How long did you work at Sony?
I stayed there for five years.
Change of jobs and plans for the future
What made you want to change jobs? Were you looking for a different challenge?
I think I got tired of doing research. One of the problems with research is that when you start doing something is very fun but eventually you reach a point when things get saturated, you run out of ideas and sometimes you feel like there’s probably nothing more to do. I was in that situation, looking for the next thing to do and I thought it was a good time to start a new path. So my current job is consulting. I wanted to get involved in shorter projects, research project usually takes years, and I was advised to try consulting by the HR department at work. I now work in MathWorks and the product that I work with is called MATLAB, which is used by engineers, so luckily I had used it before when I was in the lab. I think it worked for me because I’m still there (laughs).
How long have you been working there?
It’s been 8 and a half years. I help clients introduce our product to their workflow, get involved in their projects and help them speed them up. Each project lasts less than one year, so I get to work on a lot of different projects.
You have experienced working over 10 years in Japan, has there ever been something that you particularly didn’t like? I think there are many scholars interested in continuing working in research after university, so it would be very helpful if you could tell me any differences you’ve noticed working at a lab at university and then at a company, and also if you have any insights about something that you feel is very particular to working on research in Japan.
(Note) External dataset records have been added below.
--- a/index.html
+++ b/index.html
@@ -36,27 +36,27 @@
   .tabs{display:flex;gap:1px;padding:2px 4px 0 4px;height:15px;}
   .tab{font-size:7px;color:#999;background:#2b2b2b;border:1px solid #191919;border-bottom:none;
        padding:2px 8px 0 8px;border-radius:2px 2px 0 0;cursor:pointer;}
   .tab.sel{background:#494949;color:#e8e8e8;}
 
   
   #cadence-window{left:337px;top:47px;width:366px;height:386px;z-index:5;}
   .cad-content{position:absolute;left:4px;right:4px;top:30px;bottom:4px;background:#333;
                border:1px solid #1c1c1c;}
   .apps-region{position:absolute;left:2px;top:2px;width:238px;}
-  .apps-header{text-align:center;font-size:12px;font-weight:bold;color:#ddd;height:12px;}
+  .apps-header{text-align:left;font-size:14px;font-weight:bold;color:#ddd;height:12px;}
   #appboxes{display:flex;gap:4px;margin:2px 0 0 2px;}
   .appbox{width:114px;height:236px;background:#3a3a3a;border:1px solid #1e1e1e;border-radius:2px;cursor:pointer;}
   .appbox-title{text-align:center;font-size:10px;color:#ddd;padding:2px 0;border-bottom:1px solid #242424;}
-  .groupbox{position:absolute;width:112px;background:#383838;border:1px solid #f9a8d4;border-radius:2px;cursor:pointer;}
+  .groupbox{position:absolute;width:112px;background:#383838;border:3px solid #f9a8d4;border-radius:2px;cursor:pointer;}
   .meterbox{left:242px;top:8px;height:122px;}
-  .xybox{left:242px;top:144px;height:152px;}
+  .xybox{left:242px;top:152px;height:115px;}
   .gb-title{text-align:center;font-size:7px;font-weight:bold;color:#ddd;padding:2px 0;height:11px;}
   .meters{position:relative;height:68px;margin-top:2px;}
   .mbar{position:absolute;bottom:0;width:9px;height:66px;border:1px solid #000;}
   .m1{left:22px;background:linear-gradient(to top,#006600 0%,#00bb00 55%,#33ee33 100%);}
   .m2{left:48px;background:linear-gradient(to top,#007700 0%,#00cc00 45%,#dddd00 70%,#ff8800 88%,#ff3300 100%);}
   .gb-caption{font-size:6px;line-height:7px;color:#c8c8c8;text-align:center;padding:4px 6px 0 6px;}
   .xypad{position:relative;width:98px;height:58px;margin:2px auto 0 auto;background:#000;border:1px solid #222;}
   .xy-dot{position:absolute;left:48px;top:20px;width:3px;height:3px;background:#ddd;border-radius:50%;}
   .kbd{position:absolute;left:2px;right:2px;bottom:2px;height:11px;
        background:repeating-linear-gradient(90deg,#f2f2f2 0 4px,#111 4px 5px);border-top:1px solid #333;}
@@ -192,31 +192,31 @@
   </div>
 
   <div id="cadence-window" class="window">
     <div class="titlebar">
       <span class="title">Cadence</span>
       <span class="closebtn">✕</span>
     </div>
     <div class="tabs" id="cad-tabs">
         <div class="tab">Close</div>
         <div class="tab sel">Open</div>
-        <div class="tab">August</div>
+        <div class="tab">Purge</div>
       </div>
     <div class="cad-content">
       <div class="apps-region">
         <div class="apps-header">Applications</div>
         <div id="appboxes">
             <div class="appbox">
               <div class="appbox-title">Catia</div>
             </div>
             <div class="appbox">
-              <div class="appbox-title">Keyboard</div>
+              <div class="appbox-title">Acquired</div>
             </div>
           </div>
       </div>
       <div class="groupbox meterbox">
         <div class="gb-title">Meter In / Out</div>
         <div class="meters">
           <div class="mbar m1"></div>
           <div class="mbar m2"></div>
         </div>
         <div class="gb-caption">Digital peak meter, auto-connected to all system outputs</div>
I think companies are very focused but at university, you have more freedom: at a company you’re not allowed to do whatever you want, it should be aligned with their products or business. That being said, the environment at companies is more professional: at university, everything depends on you, so a lot of unexpected things can happen, also human relations can be a bit bad, this kind of things are well handled at companies: you get a well-structured work environment, but you have less freedom. So they both have pros and cons. One problem in Japanese entities however, even in company or lab, it’s the lack of communication, information is not shared openly. There is this culture thing that people expect that if I tell you A, you should understand everything up to Z. I’ve found that difficult for me at times. MathWorks is a North American company, so we have a different culture when it comes to sharing information and I find that very good and also highly motivating. All the information is available and well-shared, people don’t hesitate to share information and ask questions.
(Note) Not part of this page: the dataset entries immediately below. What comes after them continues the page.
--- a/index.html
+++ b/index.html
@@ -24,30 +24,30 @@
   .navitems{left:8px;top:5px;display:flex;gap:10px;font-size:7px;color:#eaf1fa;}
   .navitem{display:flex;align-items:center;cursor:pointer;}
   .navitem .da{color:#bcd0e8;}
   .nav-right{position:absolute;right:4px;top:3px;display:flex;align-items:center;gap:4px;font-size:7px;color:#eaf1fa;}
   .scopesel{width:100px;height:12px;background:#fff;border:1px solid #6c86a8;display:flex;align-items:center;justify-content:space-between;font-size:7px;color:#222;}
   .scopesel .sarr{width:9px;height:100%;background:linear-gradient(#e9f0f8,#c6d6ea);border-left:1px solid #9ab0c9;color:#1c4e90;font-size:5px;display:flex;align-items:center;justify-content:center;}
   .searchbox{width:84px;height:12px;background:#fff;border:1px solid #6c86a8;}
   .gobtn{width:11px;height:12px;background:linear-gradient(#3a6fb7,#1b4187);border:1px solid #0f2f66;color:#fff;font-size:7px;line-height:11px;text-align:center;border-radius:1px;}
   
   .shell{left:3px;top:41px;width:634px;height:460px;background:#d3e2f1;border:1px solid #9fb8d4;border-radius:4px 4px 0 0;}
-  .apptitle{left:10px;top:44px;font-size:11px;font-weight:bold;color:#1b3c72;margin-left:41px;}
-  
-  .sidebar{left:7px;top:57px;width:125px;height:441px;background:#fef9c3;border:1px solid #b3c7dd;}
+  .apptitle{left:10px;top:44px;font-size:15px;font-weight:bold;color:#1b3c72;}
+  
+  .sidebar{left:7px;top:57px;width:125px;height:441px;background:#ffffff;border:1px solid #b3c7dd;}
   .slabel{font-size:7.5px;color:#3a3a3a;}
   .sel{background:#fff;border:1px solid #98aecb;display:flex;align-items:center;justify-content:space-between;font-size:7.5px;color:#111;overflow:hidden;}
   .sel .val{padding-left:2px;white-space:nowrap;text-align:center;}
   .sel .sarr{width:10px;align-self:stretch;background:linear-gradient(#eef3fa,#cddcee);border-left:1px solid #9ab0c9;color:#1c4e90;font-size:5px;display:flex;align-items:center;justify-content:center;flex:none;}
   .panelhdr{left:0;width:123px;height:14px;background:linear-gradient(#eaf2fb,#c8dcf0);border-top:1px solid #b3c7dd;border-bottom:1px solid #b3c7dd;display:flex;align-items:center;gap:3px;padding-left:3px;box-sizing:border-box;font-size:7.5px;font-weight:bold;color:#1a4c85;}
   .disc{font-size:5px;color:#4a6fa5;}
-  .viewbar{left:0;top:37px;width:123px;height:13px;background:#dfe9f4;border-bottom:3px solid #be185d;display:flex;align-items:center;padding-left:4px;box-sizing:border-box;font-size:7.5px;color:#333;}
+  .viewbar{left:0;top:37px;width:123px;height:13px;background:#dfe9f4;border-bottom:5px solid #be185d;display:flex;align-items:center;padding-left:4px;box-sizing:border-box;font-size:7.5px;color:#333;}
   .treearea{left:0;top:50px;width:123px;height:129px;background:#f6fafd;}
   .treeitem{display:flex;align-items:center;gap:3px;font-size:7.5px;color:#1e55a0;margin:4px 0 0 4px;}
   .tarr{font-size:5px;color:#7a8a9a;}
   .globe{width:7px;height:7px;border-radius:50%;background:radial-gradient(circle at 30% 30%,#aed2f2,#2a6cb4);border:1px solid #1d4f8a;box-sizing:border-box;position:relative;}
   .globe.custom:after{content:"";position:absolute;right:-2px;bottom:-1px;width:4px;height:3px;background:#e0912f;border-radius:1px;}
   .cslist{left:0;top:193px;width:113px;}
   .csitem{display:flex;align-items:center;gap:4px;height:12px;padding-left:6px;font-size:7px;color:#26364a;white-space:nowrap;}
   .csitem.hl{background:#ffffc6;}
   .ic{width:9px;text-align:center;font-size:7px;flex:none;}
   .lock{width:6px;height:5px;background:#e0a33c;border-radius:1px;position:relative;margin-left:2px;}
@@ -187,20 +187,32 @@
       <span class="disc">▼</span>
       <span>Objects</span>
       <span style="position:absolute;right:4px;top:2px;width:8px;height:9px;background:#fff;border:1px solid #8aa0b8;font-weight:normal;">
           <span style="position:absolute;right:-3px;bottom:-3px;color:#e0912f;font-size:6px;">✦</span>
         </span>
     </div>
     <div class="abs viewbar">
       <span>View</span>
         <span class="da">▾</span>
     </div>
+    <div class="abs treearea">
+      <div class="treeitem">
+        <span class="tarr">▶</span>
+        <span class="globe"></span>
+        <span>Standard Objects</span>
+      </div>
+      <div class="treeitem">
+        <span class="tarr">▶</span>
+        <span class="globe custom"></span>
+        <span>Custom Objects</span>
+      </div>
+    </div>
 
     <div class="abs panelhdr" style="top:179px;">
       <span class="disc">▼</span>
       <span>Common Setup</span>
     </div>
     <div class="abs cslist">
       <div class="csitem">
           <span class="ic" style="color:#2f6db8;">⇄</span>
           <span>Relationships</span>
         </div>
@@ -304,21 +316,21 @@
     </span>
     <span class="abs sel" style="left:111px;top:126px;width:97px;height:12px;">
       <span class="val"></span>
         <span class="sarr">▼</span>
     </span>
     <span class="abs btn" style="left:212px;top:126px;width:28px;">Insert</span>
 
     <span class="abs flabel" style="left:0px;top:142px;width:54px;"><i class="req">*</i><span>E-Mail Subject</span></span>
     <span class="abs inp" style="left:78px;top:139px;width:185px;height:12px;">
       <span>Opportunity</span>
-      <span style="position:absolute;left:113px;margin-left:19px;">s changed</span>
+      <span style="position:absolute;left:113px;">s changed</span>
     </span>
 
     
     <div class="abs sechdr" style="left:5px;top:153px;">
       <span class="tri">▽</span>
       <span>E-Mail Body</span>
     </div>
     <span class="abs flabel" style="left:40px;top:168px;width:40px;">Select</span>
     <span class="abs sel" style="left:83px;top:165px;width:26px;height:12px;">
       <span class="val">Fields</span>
What are your plans for the future?
I like Japan, it’s a very convenient country. For example, I usually go to the US for company events, also some other countries, and I find it very difficult that you need a car to go places. Also in those places, everything is calm and quiet after the evening but Japan is very lively. In Tokyo, or even Sendai, everything is around you: convenience stores, coffee shops, anything, so life is very easy here. There’s only one reason why I would move somewhere else and that’s my kids: I want them to learn English so maybe I would move somewhere else so that they can learn that as well. In terms of my career, I would like to continue expanding my expertise in the field that I am working in right now.
Thank you so much for your time. Lastly, I would like to ask you for some advice for the kouhai.
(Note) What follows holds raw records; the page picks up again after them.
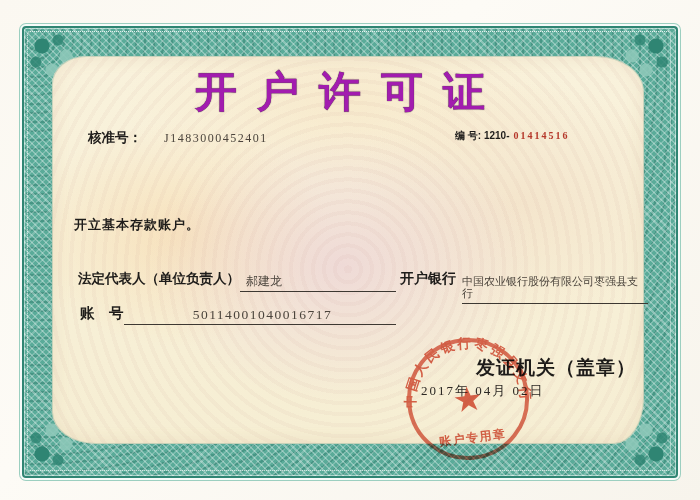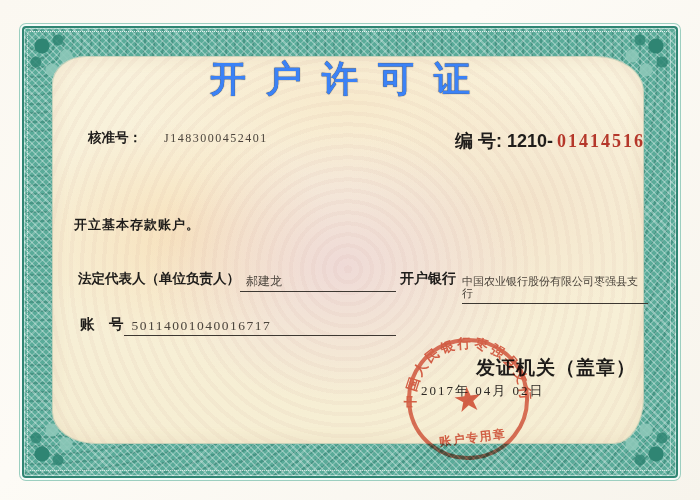--- a/index.html
+++ b/index.html
@@ -60,42 +60,42 @@
     background:repeating-radial-gradient(circle at 50% 55%,rgba(196,148,140,.07) 0 4px,rgba(196,148,140,0) 4px 11px);
   }
 
   
   .abs{position:absolute;white-space:nowrap;}
   .lbl{font-weight:700;color:#1e1c1a;}
   .val{font-family:"Liberation Serif",serif;color:#4b443c;}
   .fill{display:inline-block;border-bottom:1.5px solid #3d3832;}
 
   .title{
-    left:50%;top:55px;transform:translateX(-50%);
-    font-family:"Liberation Serif",serif;font-weight:900;font-size:36px;
-    letter-spacing:20px;color:#3b82f6;text-shadow:0 0 1px #181512;
+    left:50%;top:64px;transform:translateX(-50%);
+    font-family:"Liberation Serif",serif;font-weight:900;font-size:42px;
+    letter-spacing:20px;color:#a21caf;text-shadow:0 0 1px #181512;
   }
   .row-approval{left:88px;top:129px;font-size:13.5px;}
   .row-approval .val{margin-left:22px;font-size:12px;letter-spacing:1.5px;}
-  .row-serial{left:455px;top:129px;font-size:18px;}
+  .row-serial{left:455px;top:129px;font-size:10px;}
   .serial-red{font-family:"Liberation Serif",serif;font-weight:700;color:#b5372a;letter-spacing:2px;margin-left:4px;}
 
   .row-review{left:113px;top:174px;font-size:16px;}
   .company{width:240px;font-size:12px;padding:0 2px 1px 4px;vertical-align:-2px;}
   .review-suffix{margin-left:10px;}
   .row-statement{left:74px;top:216px;font-size:13px;letter-spacing:1px;}
 
   .row-rep{left:78px;top:270px;font-size:13.5px;}
   .rep-name{width:148px;font-size:12px;padding:0 2px 1px 6px;vertical-align:-2px;}
   .bank-label{margin-left:4px;font-size:14px;}
   .bank-fill{display:inline-block;border-bottom:1.5px solid #3d3832;width:186px;
     font-family:"Liberation Serif",serif;color:#4b443c;font-size:11px;line-height:12.5px;
     white-space:normal;vertical-align:-14px;padding-bottom:3px;margin-left:6px;}
 
-  .row-account{left:80px;top:315px;font-size:14.5px;}
+  .row-account{left:80px;top:304px;font-size:14.5px;text-align:center;}
   .acct-val{width:262px;font-size:13.5px;letter-spacing:1.5px;padding:0 2px 1px 8px;vertical-align:-1px;}
 
   .row-issuer{left:445px;top:355px;font-size:19px;letter-spacing:1px;padding-left:31px;}
   .row-date{left:421px;top:382px;font-size:13px;font-family:"Liberation Serif",serif;color:#2c2824;letter-spacing:2px;}
 
   
   .seal{position:absolute;left:402px;top:333px;width:132px;height:132px;
     transform:rotate(-7deg);opacity:.82;mix-blend-mode:multiply;pointer-events:none;}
My first advice is to enjoy Japan, travel within the country as much as you can, do homestay, try to interact with the locals as much as possible. If you’re in Tokyo, I would recommend you to try all the different countries’ foods. And secondly, as for your career, I can only talk about engineering but, if you’re an undergrad student, I would suggest you to focus on brushing up your programming skills, because those will never be unnecessary.